Posted 02 April 2009 - 03:13 AM
Many thanks in advance for any help offered here. I'm running Win XP on a desktop computer (AMD) and have contracted some form of malware that blocks (or redirects?) updates to Norton Antivirus, Spybot S&D, Malwarebytes, etc. Windows updates are redirected to google (a ping of update.microsoft.com becomes 18.104.22.168, which, when entered into a browser, is a Google page (or copy?!). In addition to these frustrations, I'm getting pop-up ads from a variety of sources - zedo, webtrends live, fastclick, burst media, ad revolver, ad yield manager, directclick, etc...

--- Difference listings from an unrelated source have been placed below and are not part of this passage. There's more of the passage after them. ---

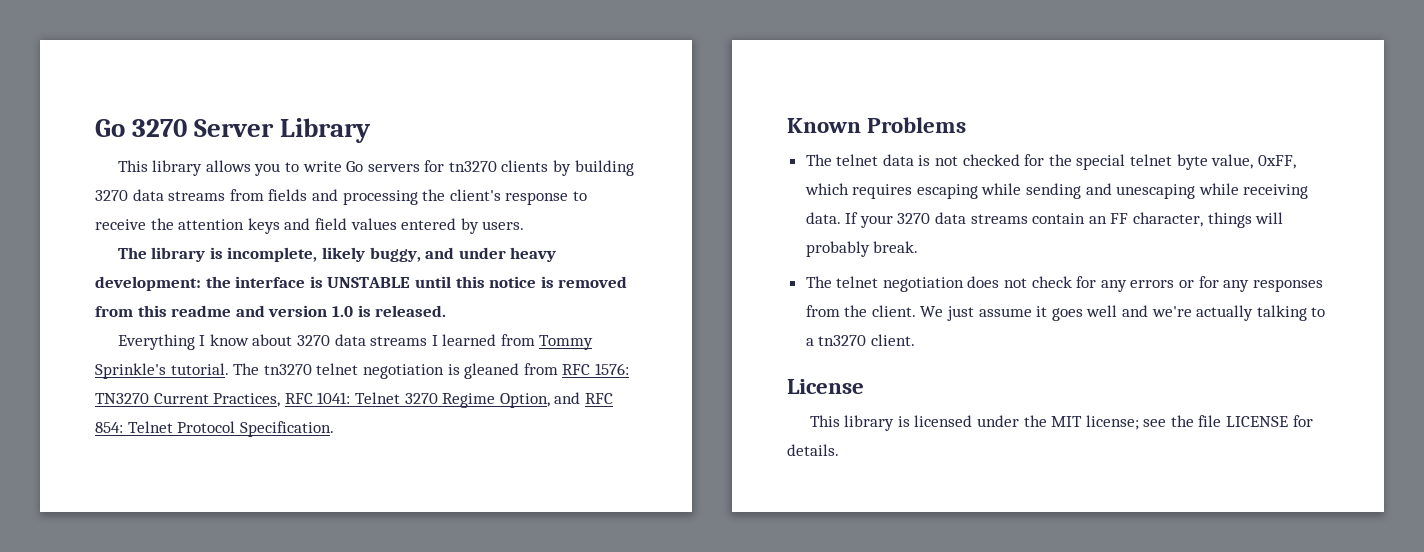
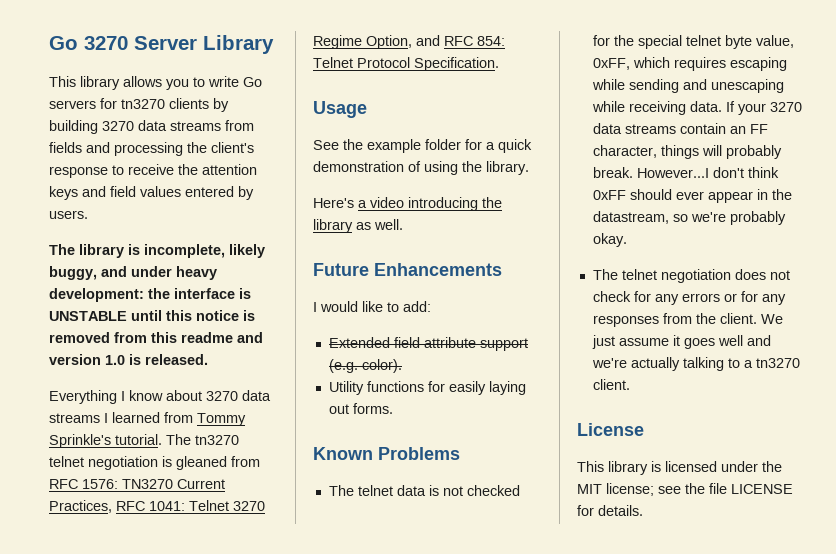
+ Usage
+ See the example folder for a quick demonstration of using the library.
+ Here's a video introducing the library as well.
+ Future Enhancements
+ I would like to add:
+ Extended field attribute support (e.g. color).
+ Utility functions for easily laying out forms.
+ However...I don't think 0xFF should ever appear in the datastream, so we're probably okay.

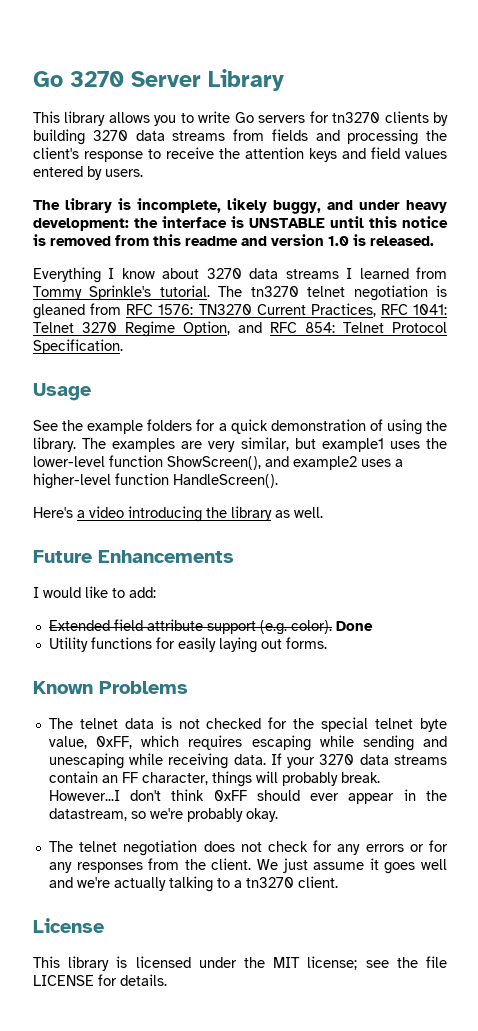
- See the example folder for a quick demonstration of using the library.
+ See the example folders for a quick demonstration of using the library. The examples are very similar, but example1 uses the lower-level function ShowScreen(), and example2 uses a higher-level function HandleScreen().
+ Done

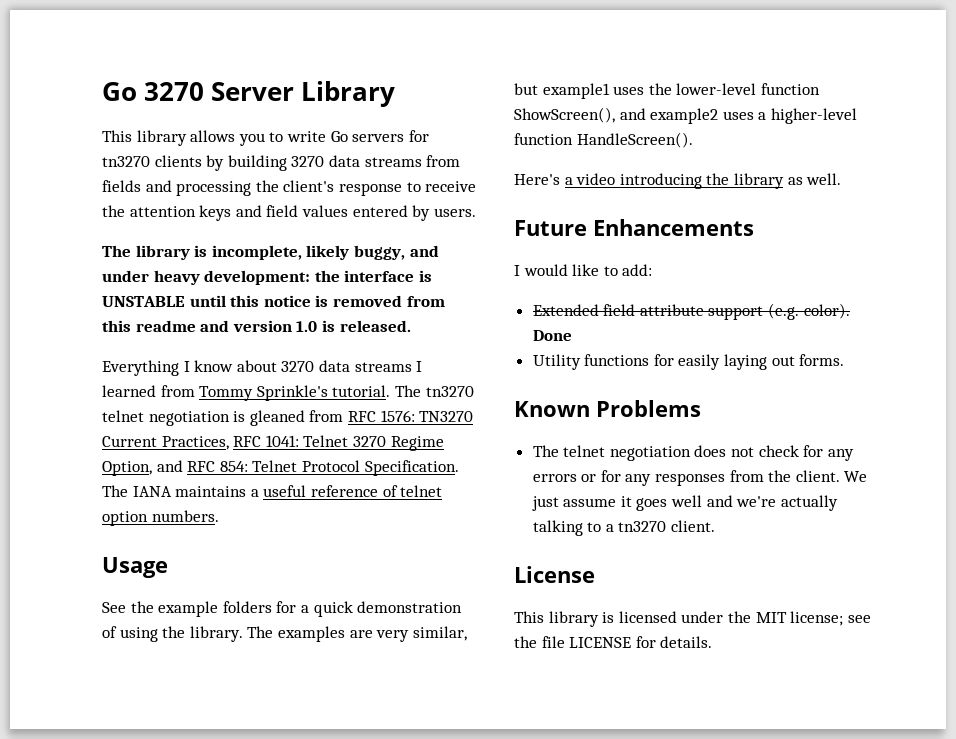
+ The IANA maintains a useful reference of telnet option numbers.
- The telnet data is not checked for the special telnet byte value, 0xFF, which requires escaping while sending and unescaping while receiving data. If your 3270 data streams contain an FF character, things will probably break. However...I don't think 0xFF should ever appear in the datastream, so we're probably okay.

I can't say if I first noticed this just before or just after a recent computer rebuild (MB, CPU, RAM, Video), but I've done several fresh re-installs of windows since, taking ever more stringent measures to prevent a re-occurence of this problem - but unsucessfully. Prior to, and between some, installs, I've run full scans with updated (manual updating via another computer & USB stick) Norton Internet Security / Antivirus 2009, Malwarebytes, Spybot Search and Destroy, Ad Aware, MS malicious software remover, Trojan Remover, and none has found anything bar the odd tracking cookie, which I've deleted. Whatever is there is well camouflaged! Interestingly however, following the Norton help dialog, after unsuccessfully running live update, running their DNS poisoning tool followed by an automated updater on the same page, allowed it to update. I still can't update via the usual 'live update' button however.
Though I've taken the computer through to XP SP3 on previous installs, I've done nothing this time bar installing chipset drivers, then Norton Antivirus, then the ethernet drivers. I connect to the internet via an ADSL router - wired to the desktop, wireless for my laptop (vista - no signs of infection). The only other connection to the router is a NAS device - two HDD's (D-link DNS-323). The wireless is running under WEP, and the router has active MAC address filtering.
Prior to this most recent re-install, to reduce the number of supects to what I though would be almost zero!, I disconnected all HDD's in this computer bar the one I've installed the OS on, disconnected the NAS device from the router, shutdown the laptop (which connects to the router wirelessly), booted with a UBCD into a DOS environment, blitzed the MBR on this disk (wrote zeros to it; and the EMBR??), re-started, flashed my BIOS (ASUS M4A78 PRO MB) from DOS with the easyflash ASUS utility (and a BIOS update on CD), then put the Windows XP install CD in, and had it do a full NTFS format (and partitioning, since I wiped the MBR) before installing the OS. Subsequently, as I said, I installed the ASUS chipset drivers, from CD, then Norton, then the ethernet drivers (from the same ASUS CD), and ran the network setup wizard to connect it to the internet via my router. Before it had even finished setting up the 'home network' - or connecting to it rather, I opened up a cmd prompt and pinged Microsoft update - same result - 22.214.171.124! Now, I've not considered that it may be possible for a virus / trojan to get into a router?! Is this possible?, or am I missing some other very cunning hiding place (assuming my official ASUS CD is virus free!!).
Thanks again - I look forward to hearing from anyone that is able to crack this nut.